Do most of your training in periods of non-conflict. See here and here.

Third; resign yourself to the fact that reminders will be necessary:

Behaviours do eventually move into the “needing immediate consequences” category, but lets face it, even as adults we don’t change built in patterns of behaviour overnight. (How many resolutions have you broken soon after making them?) Children need time to form new habits of behaviour. This is where family mottos come in.

While you are teaching your children what to do and why they should do it, use simple, catchy phrases that will remind them of this teaching. They need to be short and immediately bring to mind the lessons that you have covered.

For example, while we are working on kind speech we memorise bible verses, read character based stories, sing songs with words that remind us of the truths we are studying and use character based curriculum to delve further into the concept. Our catchy phrase is “lift others up” which comes from one of our memory verses; 1 Thess 5:11 “Therefore encourage one another and build one another up…”

When I hear that the tone of a conversation is starting to slide, I can briefly call out “lift others up” or ask “are you building one another up?” I can use an encouraging tone and have no need of consequences as the children have not yet stepped over the line so to speak. They know what this phrase means, they know they must make a change and they know that if they continue on the path they are on without making a change then consequences are ahead. Quick, easy and stress-free and often very effective.

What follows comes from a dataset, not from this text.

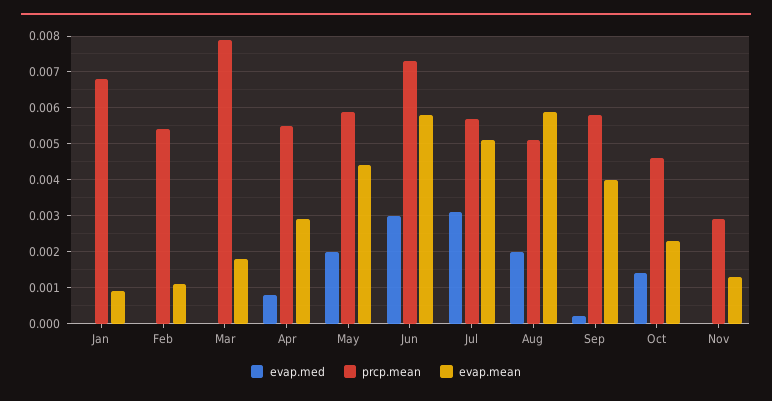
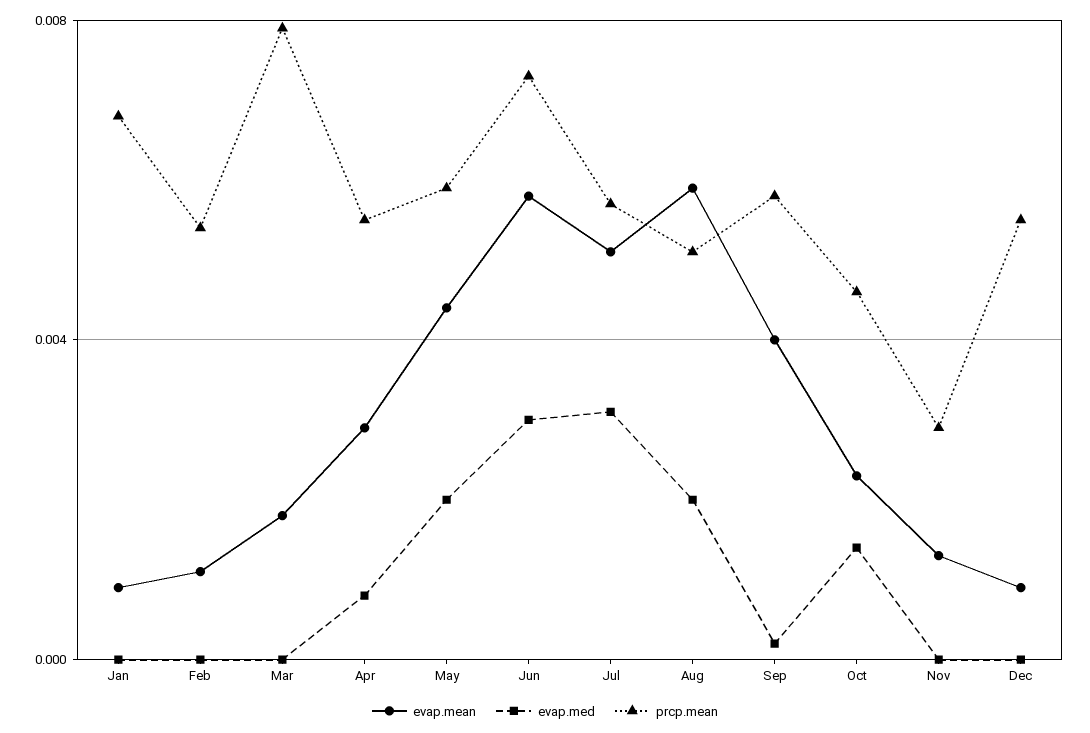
evap.mean, Dec: none -> 0.001
evap.med, Dec: none -> 0
prcp.mean, Dec: none -> 0.0055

The following are some of the mottos we use frequently in my family. Many of them are very short summaries of bible verses or biblical concepts that we have studied. We have used the full verse as memory work and discussed what they mean and brainstormed what they look like in action, talking about ways we can apply them in our own lives. When I give the one line lecture version it should bring to the children’s mind the full meaning of the original words, complete with what they should/could be doing in their current situation.

  • Think it through
  • Eat like a lady/gentleman
  • Pot (short for the pot calling the kettle black)
  • Let tomorrow worry about itself
  • Do not let your voice enter a room before your legs do
  • You are not responsible for other people’s behavior, only your own
  • You can’t control what other people do. You can control how you react
  • Thank you but we don’t need a third parent
  • If you are bored I can find you something to do (hello cleaning job)
  • Treat others the way you want to be treated
  • Think of others
  • Lift others up
  • Leave it nice for the next person
  • Your attitude determines your direction
  • You have a choice – choose the right path
  • Where are you on the slippery slope (From the Young Peacemaker curriculum)
  • Be a peacemaker (From the Young Peacemaker curriculum)
  • Put a guard on your lips
  • Self-control
  • Patience
  • Anger doesn’t solve anything
  • Lying always makes things worse
  • Do not let your anger lead you into sin
  • Don’t let your volcano explode (emotional outbursts)
  • Being late is stealing other people’s time
  • Make a good choice
  • Pascoes stick together (Insert your family name)
  • Work first, play later (or responsibilities first, play later)
  • Stay on task
  • No need to hold on to that, it won’t fall off (Little boy’s private parts)
  • Room time is quiet time
  • Go outside and get some sunshine
  • Good, Better, Best
  • Screaming is for emergencies
  • Are you using your time well/wisely?

My friend Meredith recently spoke about the family motto concept at our GEMS group, so here are some of her favourites, plus a few from the other Mothers and several more I found on the net:

  • Don’t pass it up, pick it up
  • Straight away, all the way, with a happy heart
  • I want never gets
  • Watching is learning, learning is helping
  • Keep your head, don’t panic
  • Difficult does not mean impossible
  • Leave it better than you found it
  • Many hands make light work
  • There is no better test of a man’s integrity than his behaviour when he is wrong (Marvin Williams)
  • Show respect even to people who don’t deserve it, not as a reflections of their character, but as a reflection of yours
  • You are free to choose. You are not free from the consequences of your choices
  • Integrity is doing the right thing, even when no one is looking
  • You get what you get and you don’t throw a fit or You get what you get and you don’t get upset
  • Mistakes are proof that you are trying
  • Practice makes progress
  • Handsome is as handsome does – or pretty/beauty in place of handsome (J.R.R. Tolkien)
  • If you are afraid to fail you will never do the things you are capable of doing (John Wodden)
  • There is no substitute for hard work (Thomas Edison)
  • Worry ends when faith begins
  • Open your heart more than your mouth
  • You can learn something new every day if you listen
  • Even a child is known by his actions
  • With God, nothing is impossible
  • Strong people don’t put others down, they lift them up
  • If you want to have a friend, be one
  • Wrong is wrong even if everyone else is doing it. Right is right even when no one else is doing it.
  • Anger is your biggest enemy, control it
  • When you let anger get the best of you it brings out the worst in you
  • Nobody makes you angry; you decide to use anger as a response (Brian Tracy)
  • It’s ok not to know but it’s not ok not to try
  • Just because you haven’t found your talent yet doesn’t mean you haven’t got one (Kermit the Frog)
  • Open your mind before you open your mouth
  • All things are difficult before they are easy
  • There is a big difference between expressing your opinion and being rude
  • It matters not what you are thought to be, but what you are (Publilius Syrus)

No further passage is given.